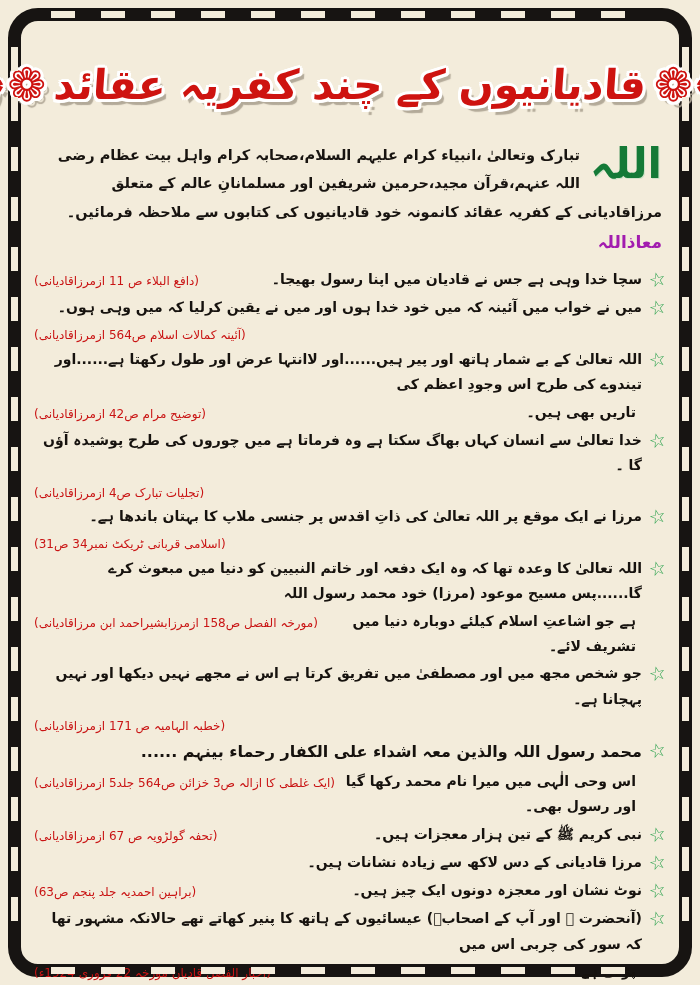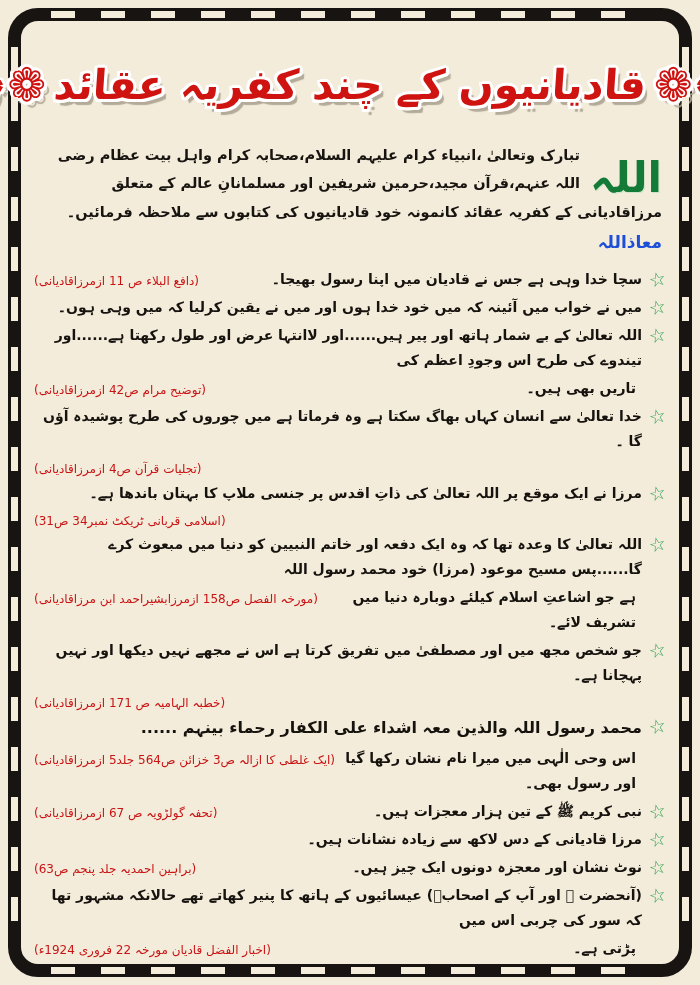--- a/index.html
+++ b/index.html
@@ -66,7 +66,7 @@
   .allah{
     float:right;
     font-size:42px;line-height:0.9;font-weight:bold;color:#147a37;
-    margin:18px 0 0 10px;
+    margin:4px 0 0 10px;
     text-shadow:1px 1px 0 #cfe3c9;
   }
   .maaz{font-size:17px;font-weight:800;color:#1d4ed8;text-align:center;}

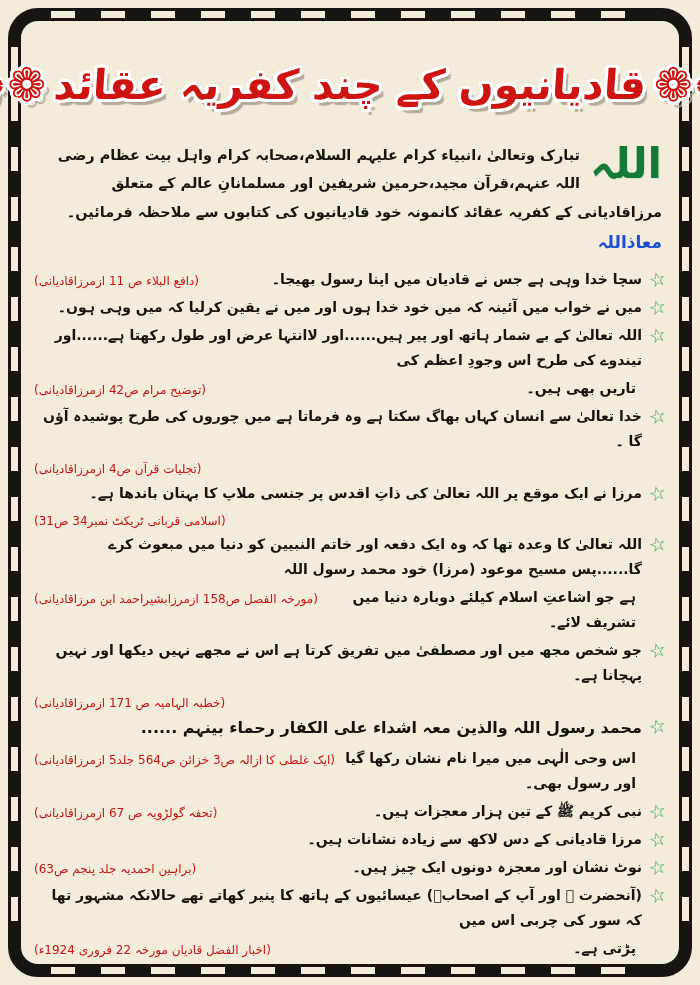--- a/index.html
+++ b/index.html
@@ -69,7 +69,7 @@
     margin:4px 0 0 10px;
     text-shadow:1px 1px 0 #cfe3c9;
   }
-  .maaz{font-size:17px;font-weight:800;color:#1d4ed8;text-align:center;}
+  .maaz{font-size:17px;font-weight:800;color:#a21caf;text-align:center;}
 
   
   .items{display:flex;flex-direction:column;direction:rtl;gap:2.5px;flex:1;}

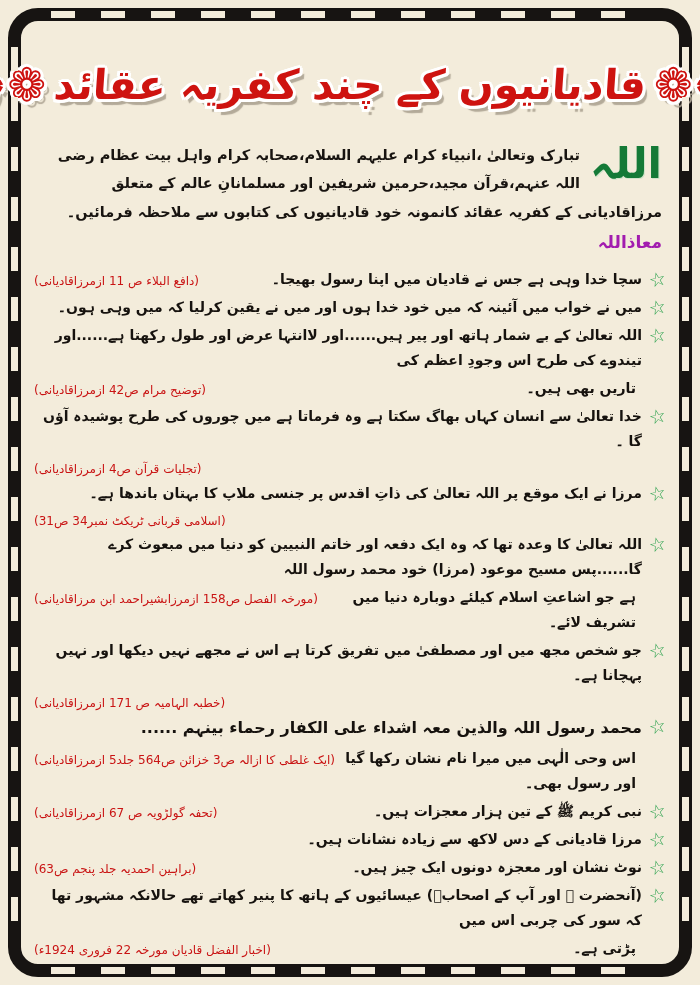--- a/index.html
+++ b/index.html
@@ -120,6 +120,10 @@
     <span class="text">میں نے خواب میں آئینہ کہ میں خود خدا ہوں اور میں نے یقین کرلیا کہ میں وہی ہوں۔</span>
 
   </div>
+        <div class="row cite-only">
+
+    <span class="citation">(آئینہ کمالات اسلام ص564 ازمرزاقادیانی)</span>
+  </div>
         <div class="row">
     <span class="star">☆</span>
     <span class="text">اللہ تعالیٰ کے بے شمار ہاتھ اور پیر ہیں......اور لاانتہا عرض اور طول رکھتا ہے......اور تیندوے کی طرح اس وجودِ اعظم کی</span>

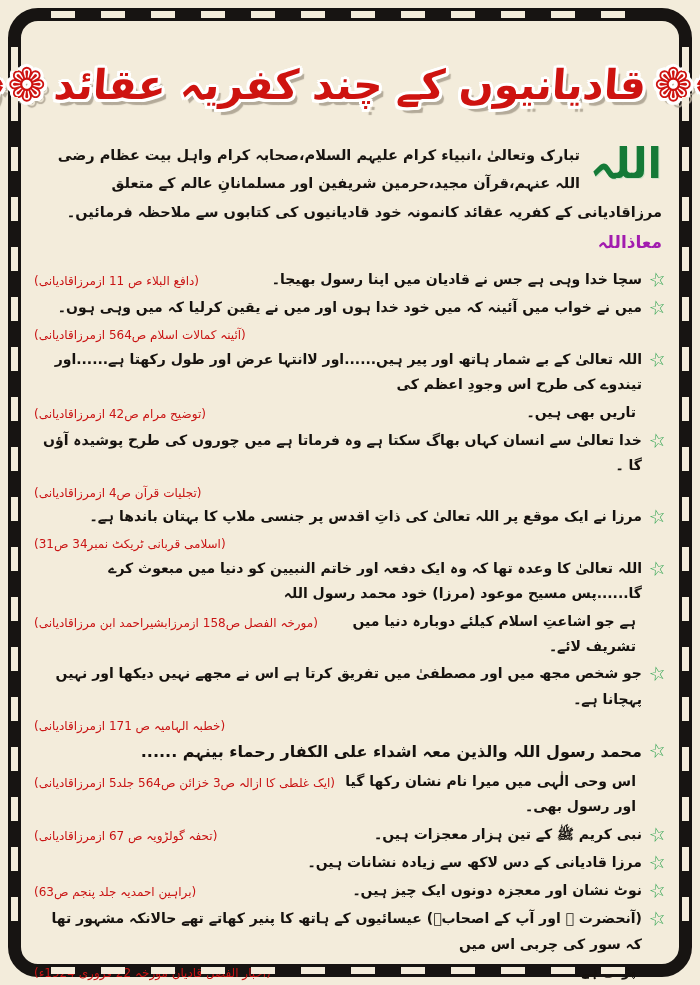--- a/index.html
+++ b/index.html
@@ -141,7 +141,7 @@
   </div>
         <div class="row cite-only">
 
-    <span class="citation">(تجلیات قرآن ص4 ازمرزاقادیانی)</span>
+    <span class="citation">(تجلیات تبارک ص4 ازمرزاقادیانی)</span>
   </div>
         <div class="row">
     <span class="star">☆</span>

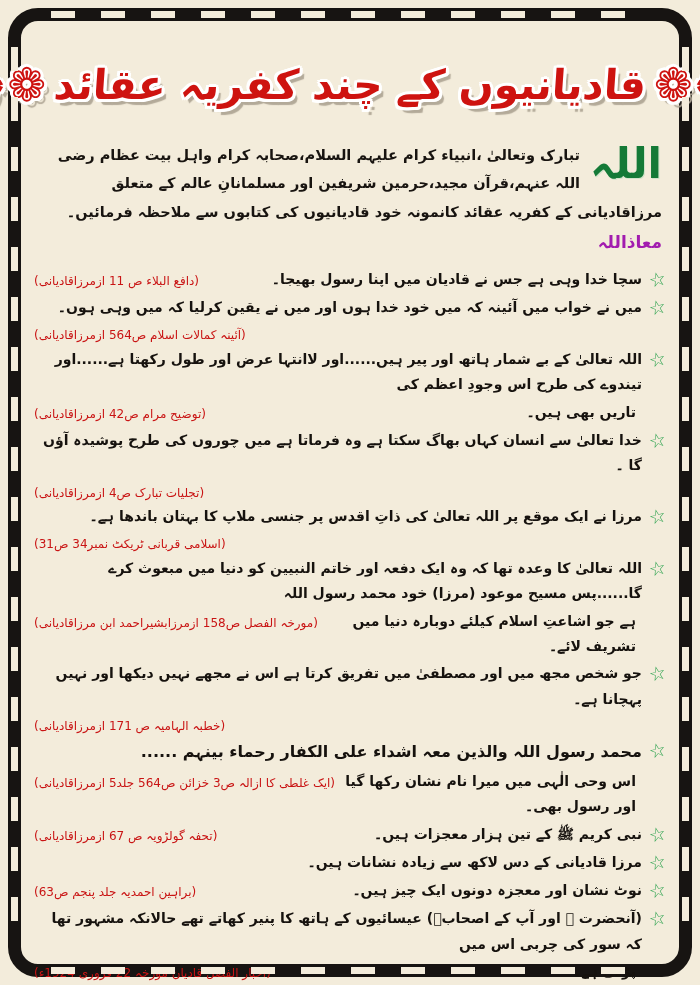--- a/index.html
+++ b/index.html
@@ -178,7 +178,7 @@
   </div>
         <div class="row indent">
 
-    <span class="text">اس وحی الٰہی میں میرا نام نشان رکھا گیا اور رسول بھی۔</span>
+    <span class="text">اس وحی الٰہی میں میرا نام محمد رکھا گیا اور رسول بھی۔</span>
     <span class="citation">(ایک غلطی کا ازالہ ص3 خزائن ص564 جلد5 ازمرزاقادیانی)</span>
   </div>
         <div class="row">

■ **Exercise goal**:
Lines of the material may hold the string "align". Copy each one that does.

■ **Final answer**:
   .maaz{font-size:17px;font-weight:800;color:#1d4ed8;text-align:center;}
-  .maaz{font-size:17px;font-weight:800;color:#1d4ed8;text-align:center;}
+  .maaz{font-size:17px;font-weight:800;color:#a21caf;text-align:center;}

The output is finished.